Hacker News new | ask | show | jobs
Ask HN: After ChatGPT, why are voice assistants still so horrible?
3 points by throwawayllaq 999 days ago
I just spent 15 frustrating minutes talking to Google Assistant asking simple questions that can easily be found on, mild shock, Google, and all I got was "sorry, I didn't understand".

Same with Siri or even Alexa.

Google Assistant was launched in 2016. ChatGPT is much younger and is already running circles around them with the plugins.

Which evil force is making them so bad?

3 comments

It's because speech to text, text to speech, and LLMs all have latency. They are working on it. There were rumors that Apple is spending a million dollars a day on its secret AI. Probably some form of it will go into Siri.

Edit: you can try the gpt4-enhanced Bing, it works pretty well with voice

I expected TTS/STT to be a solved problem now with decades of work on it.

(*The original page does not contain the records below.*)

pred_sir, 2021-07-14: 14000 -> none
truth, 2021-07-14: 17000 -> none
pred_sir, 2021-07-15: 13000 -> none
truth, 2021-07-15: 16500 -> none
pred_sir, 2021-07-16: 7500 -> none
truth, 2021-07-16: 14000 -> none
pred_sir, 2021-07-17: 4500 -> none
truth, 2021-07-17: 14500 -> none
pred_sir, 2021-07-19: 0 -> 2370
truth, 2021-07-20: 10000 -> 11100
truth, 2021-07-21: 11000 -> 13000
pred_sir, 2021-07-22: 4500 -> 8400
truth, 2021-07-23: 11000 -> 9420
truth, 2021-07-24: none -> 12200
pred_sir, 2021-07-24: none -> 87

I can understand LLMs having greater latency but all flagship smartphones have inference accelerators these days.

A good response is just an API away, which Google Assistant already does I think (it doesn't give me an instantaneous answer ever).

My experience with Google Assistant is a disaster. I ask in English it answers in Turkish that it couldn't understand. I repeat in Turkish, it switches back to English and we can't move any further.
My exact issue today too. To my surprise, I was talking in Portuguese and it was answering in Portuguese even though my phone is set to English. Then I opened Spotify and it started to talk in English and misunderstand everything.
> Which evil force is making them so bad?

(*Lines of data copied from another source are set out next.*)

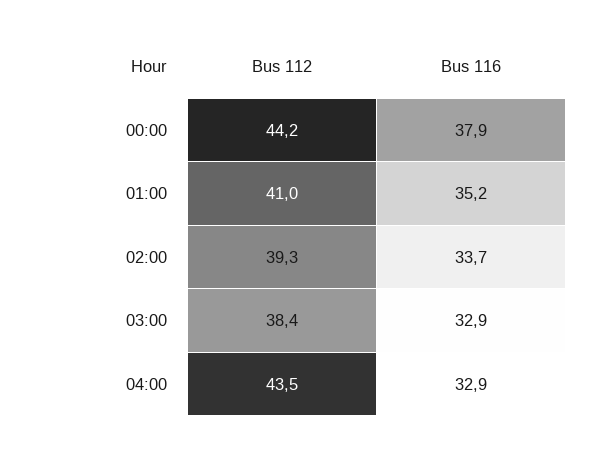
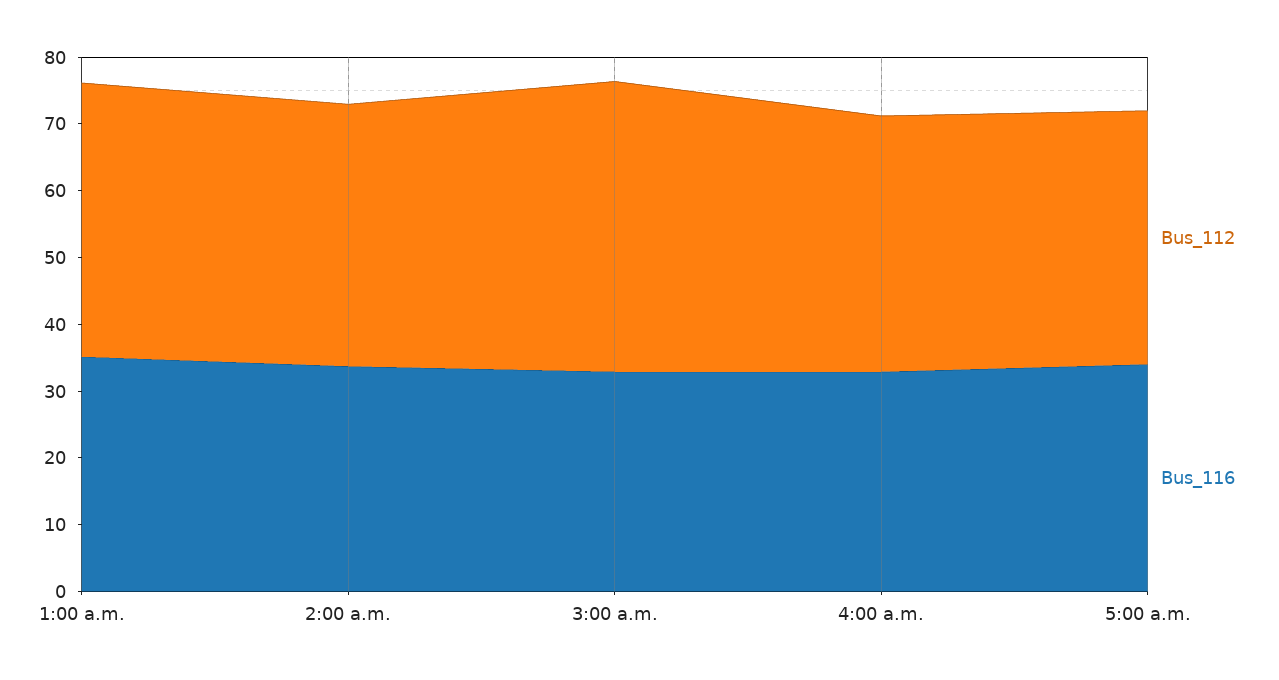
Bus 112, 00:00: 44.2 -> none
Bus 116, 00:00: 37.9 -> none
Bus 112, 03:00: 38.4 -> 44
Bus 112, 04:00: 43.5 -> 38
Bus 112, 5:00 a.m.: none -> 38
Bus 116, 5:00 a.m.: none -> 34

First-party liability, probably. I doubt Apple or Google are interested in shipping an "assistant" that can't reliably distinguish fiction from fact.

To be fair, I'm not saying it should hold all the knowledge in the world. I just expect it to give me short answers to pretty simple questions.

For example: "Hey Google, what are the biggest cities in Australia?" could be answer by "Hey Dave, the biggest cities in Australia are Sydney, Melbourne, and Brisbane" OR "I don't know this information and can't search the web for it"... but it just answers "I did not understand" over and over for anything.

It seems to only understand (sometimes): "play X on spotify", "directions to X", "restaurants" ... anything in slightly more complex natural language is a no go.